AzureBlobCheckpointIO - PyTorch Lightning checkpoint plugin for Azure Blob Storage with content-addressable naming
AzureBlobDataset - Efficient dataset class for loading files from Azure Blob Storage with local caching
SQLiteLogger - Custom Lightning logger with SQLite backend for local experiment tracking and hyperparameter management

Quick Start

AzureBlobCheckpointIO

This plugin takes care of saving Lightning model checkpoints into Azure blob storage.

Checkpoint names are optionally suffixed with a content hash that makes them unique, and can carry metadata on metric of interest (e.g. validation loss).

We also provide a convenience function for retrieving the checkpoint and loading it back into Pytorch for inference.

from azure.storage.blob import BlobServiceClient
from lightning import Trainer
from lightning.extra.azure.blob import AzureBlobCheckpointIO

# Setup Azure container
blob_service_client = BlobServiceClient.from_connection_string(
    connection_string
)
container = blob_service_client.get_container_client("checkpoints")

# Create checkpoint plugin
checkpoint_io = AzureBlobCheckpointIO(
    container=container,
    prefix="experiments/exp-001/",
    use_content_hash=True
)

# Use with trainer
trainer = Trainer(
    plugins=[checkpoint_io],
    max_epochs=100
)

trainer.fit(model, train_loader, val_loader)

# Load checkpoint back for inference
from lightning.extra.azure.blob import load_checkpoint_from_azure

checkpoint = load_checkpoint_from_azure(
    container=container,
    checkpoint_name="epoch=10-hash=a3f9c2e1.ckpt",
    prefix="experiments/exp-001/",
    map_location="cpu"
)

# Restore model state
model.load_state_dict(checkpoint["state_dict"])
model.eval()

# Run inference
with torch.no_grad():
    predictions = model(test_batch)

AzureBlobDataset

Load Pytorch datasets directy from Azure with local disk caching (cache size is configurable). Internally, the caching mechanism relies on diskcache.

NB: The file cache is cleared once the AzureBlobDataset object is garbage collected (in the worst case, at the end of the program).

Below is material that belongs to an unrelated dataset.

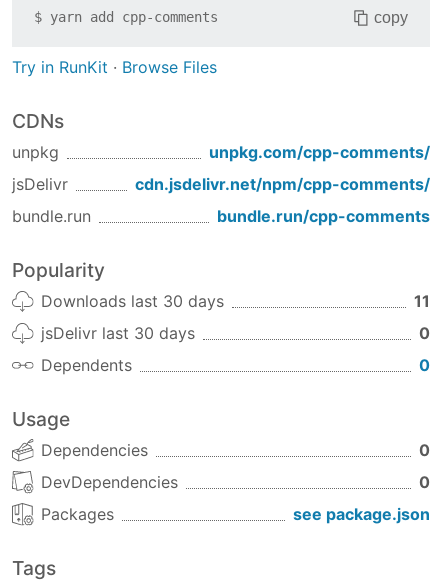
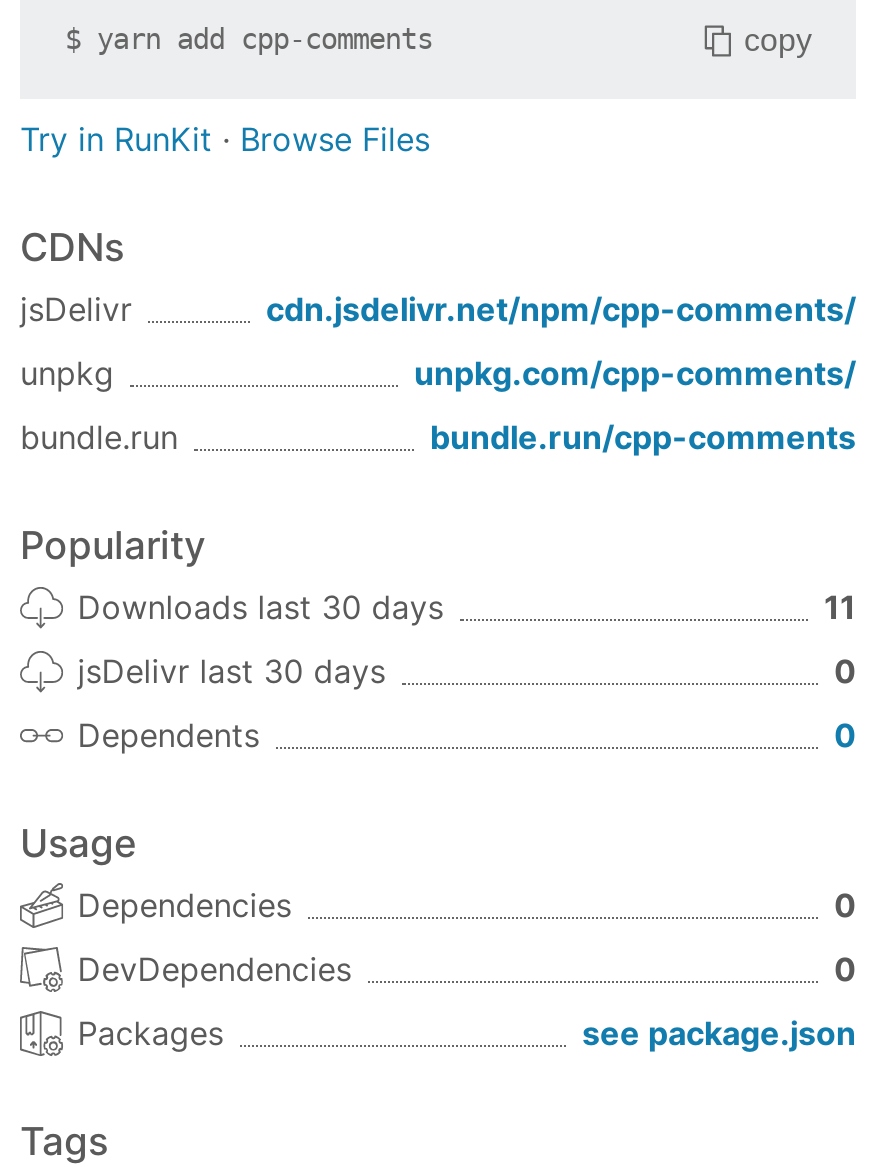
moved down: unpkg | unpkg.com/cpp-comments/

moved up: jsDelivr | cdn.jsdelivr.net/npm/cpp-comments/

from azure.storage.blob import BlobServiceClient
from lightning.extra.azure.blob import AzureBlobDataset
from torch.utils.data import DataLoader

# Setup
blob_service_client = BlobServiceClient.from_connection_string(
    connection_string
)
container = blob_service_client.get_container_client("training-data")

# List files to load
blob_files = [
    "images/cat_001.jpg",
    "images/cat_002.jpg",
    "images/dog_001.jpg",
]

# Create dataset (pre-caches all files)
dataset = AzureBlobDataset(
    container=container,
    abs_fnames=blob_files
)

# Use with DataLoader
dataloader = DataLoader(dataset, batch_size=32)
trainer.fit(model, dataloader)

SQLiteLogger

Track and search experiments with a good ol' SQL:

from lightning import Trainer, LightningModule
from lightning.extra.sqlite import SQLiteLogger

# Create logger
logger = SQLiteLogger(
    db_path="experiments/training.db",
    experiment_name="image_classification"
)

# Use with trainer
trainer = Trainer(
    logger=logger,
    max_epochs=100
)

trainer.fit(model, train_loader, val_loader)

Installation

Using Conda (Recommended)

# Create a new conda environment
conda create -n lightning-ml python=3.11

# Activate the environment
conda activate lightning-ml

# Clone the repository
git clone https://github.com/ocramz/lightning-extra.git
cd lightning-extra

# Install in development mode
pip install -e .

# For development with testing tools
pip install -e ".[dev]"

Using pip

# Clone and install
git clone https://github.com/ocramz/lightning-extra.git
cd lightning-extra
pip install -e .

Configuration

Environment Setup

For Azure Blob Storage access, set your connection string:

export AZURE_STORAGE_CONNECTION_STRING="your-connection-string-here"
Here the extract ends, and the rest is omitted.